Copy all lines in the data that contain the string "bottom".

Records from a dataset:
* * * *
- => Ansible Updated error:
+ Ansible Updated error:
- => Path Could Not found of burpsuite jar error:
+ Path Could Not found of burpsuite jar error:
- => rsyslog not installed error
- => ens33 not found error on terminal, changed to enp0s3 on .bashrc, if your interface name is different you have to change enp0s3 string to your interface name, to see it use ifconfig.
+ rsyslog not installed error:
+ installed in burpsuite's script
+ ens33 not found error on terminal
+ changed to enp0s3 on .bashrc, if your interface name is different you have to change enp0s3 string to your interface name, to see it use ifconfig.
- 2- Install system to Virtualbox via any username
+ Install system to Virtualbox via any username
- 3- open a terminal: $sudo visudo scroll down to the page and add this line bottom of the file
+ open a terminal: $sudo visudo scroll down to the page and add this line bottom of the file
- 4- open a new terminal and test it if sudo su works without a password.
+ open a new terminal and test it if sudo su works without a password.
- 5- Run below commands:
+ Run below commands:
* * * *
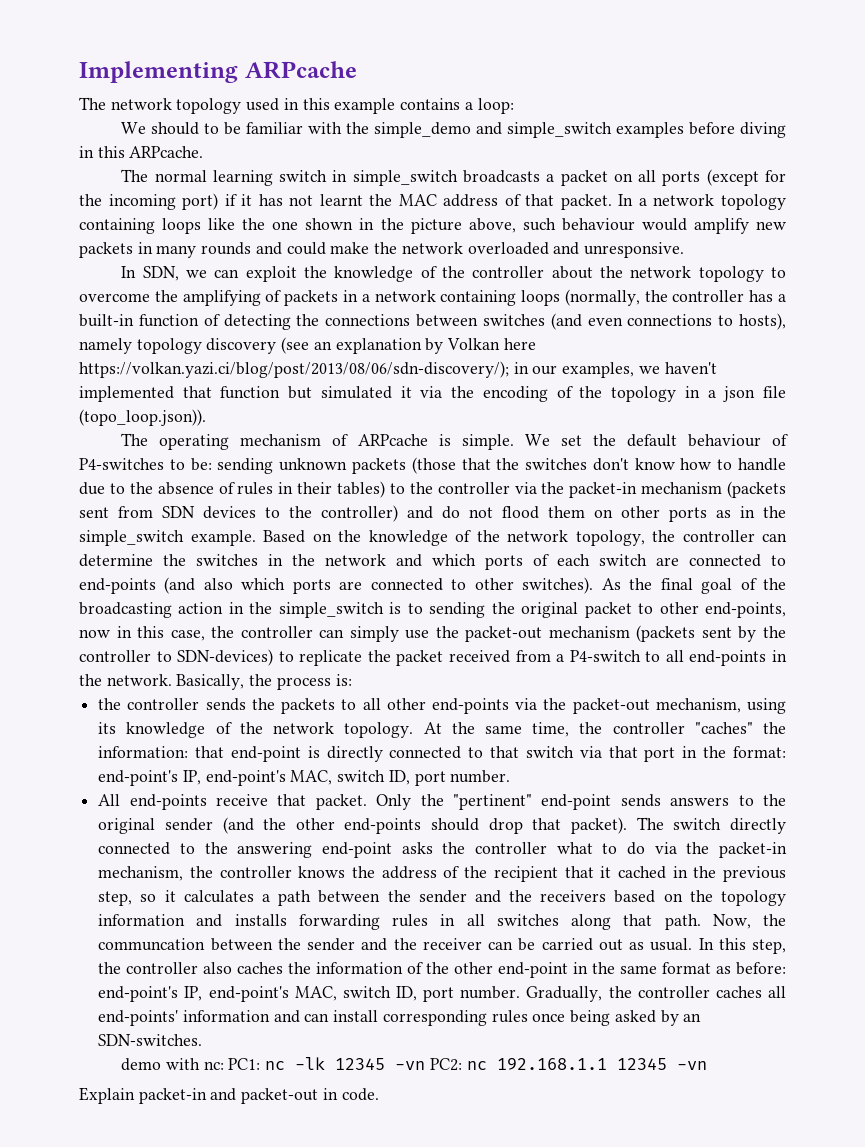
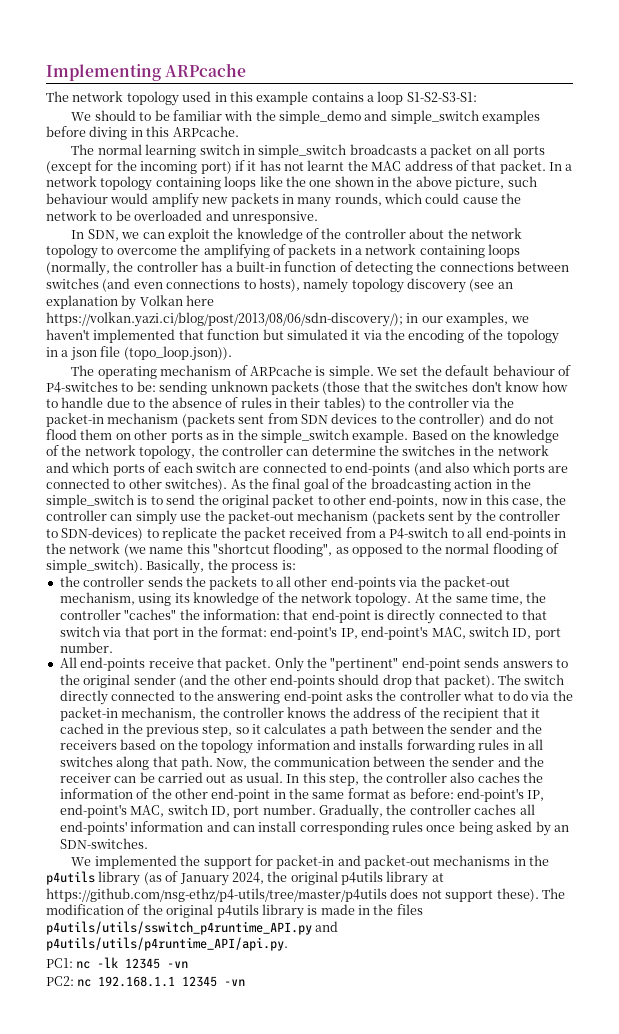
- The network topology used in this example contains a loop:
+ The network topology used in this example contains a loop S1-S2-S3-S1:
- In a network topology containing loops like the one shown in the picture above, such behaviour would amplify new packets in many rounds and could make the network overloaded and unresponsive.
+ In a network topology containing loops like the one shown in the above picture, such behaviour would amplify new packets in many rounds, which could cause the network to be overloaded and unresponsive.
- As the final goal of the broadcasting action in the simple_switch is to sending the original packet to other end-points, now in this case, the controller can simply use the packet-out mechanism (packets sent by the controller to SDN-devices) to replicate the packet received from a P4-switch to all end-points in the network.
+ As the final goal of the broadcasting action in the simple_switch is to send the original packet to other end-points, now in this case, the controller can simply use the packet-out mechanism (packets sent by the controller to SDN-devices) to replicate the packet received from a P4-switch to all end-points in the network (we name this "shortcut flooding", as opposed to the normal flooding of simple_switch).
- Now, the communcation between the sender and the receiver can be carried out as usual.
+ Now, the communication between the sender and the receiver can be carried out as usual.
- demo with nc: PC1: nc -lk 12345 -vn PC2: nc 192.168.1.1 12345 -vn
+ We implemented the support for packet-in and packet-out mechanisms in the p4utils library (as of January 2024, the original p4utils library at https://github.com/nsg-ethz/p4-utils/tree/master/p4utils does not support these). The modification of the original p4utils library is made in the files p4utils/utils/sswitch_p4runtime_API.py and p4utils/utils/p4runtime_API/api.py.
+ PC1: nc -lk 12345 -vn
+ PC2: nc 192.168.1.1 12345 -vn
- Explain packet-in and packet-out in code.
* * * *
Solution to the exercise:
- 3- open a terminal: $sudo visudo scroll down to the page and add this line bottom of the file
+ open a terminal: $sudo visudo scroll down to the page and add this line bottom of the file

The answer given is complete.